Dataset extract:
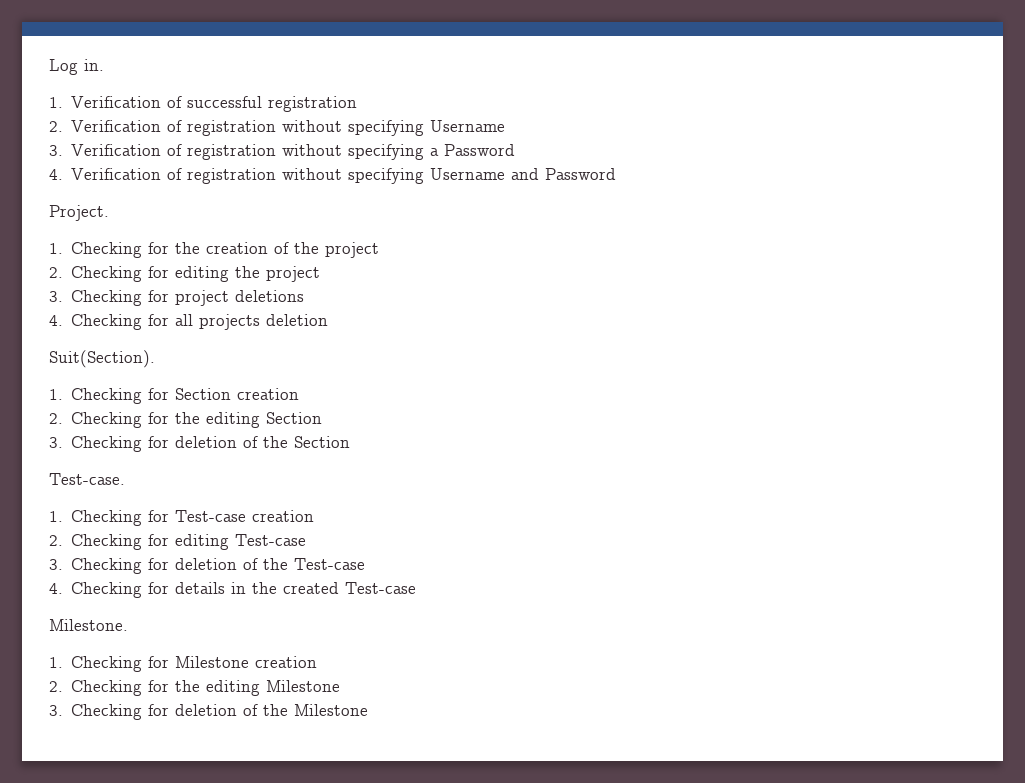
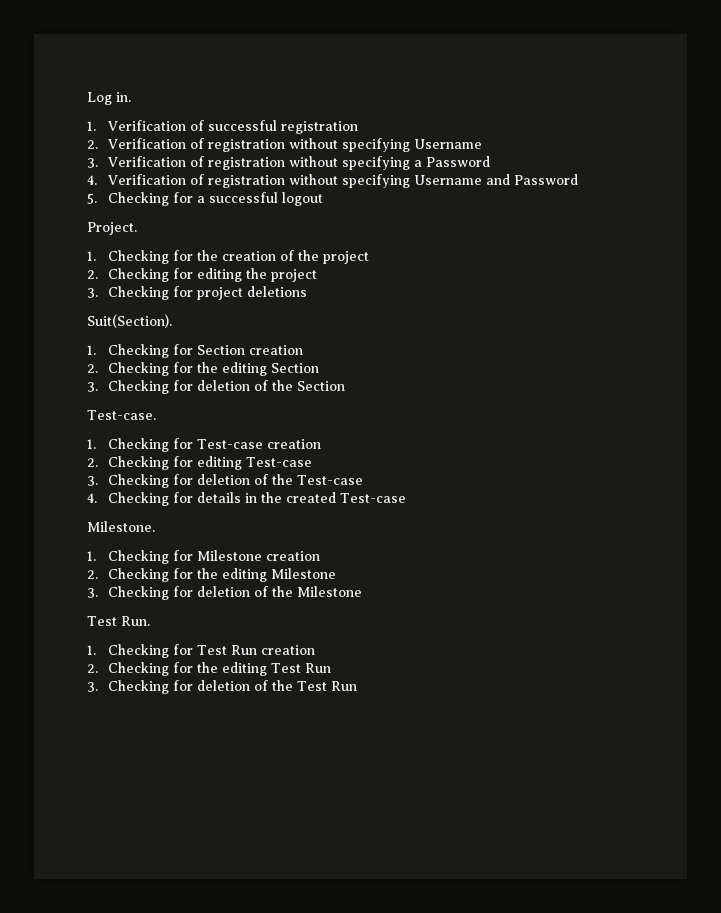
+ 5. Checking for a successful logout
- 4. Checking for all projects deletion
+ Test Run.
+ 1. Checking for Test Run creation
+ 2. Checking for the editing Test Run
+ 3. Checking for deletion of the Test Run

Directions for this task: What is needed is an exact copy of all the data, with no images in it.

Exercise output:
+ 5. Checking for a successful logout
- 4. Checking for all projects deletion
+ Test Run.
+ 1. Checking for Test Run creation
+ 2. Checking for the editing Test Run
+ 3. Checking for deletion of the Test Run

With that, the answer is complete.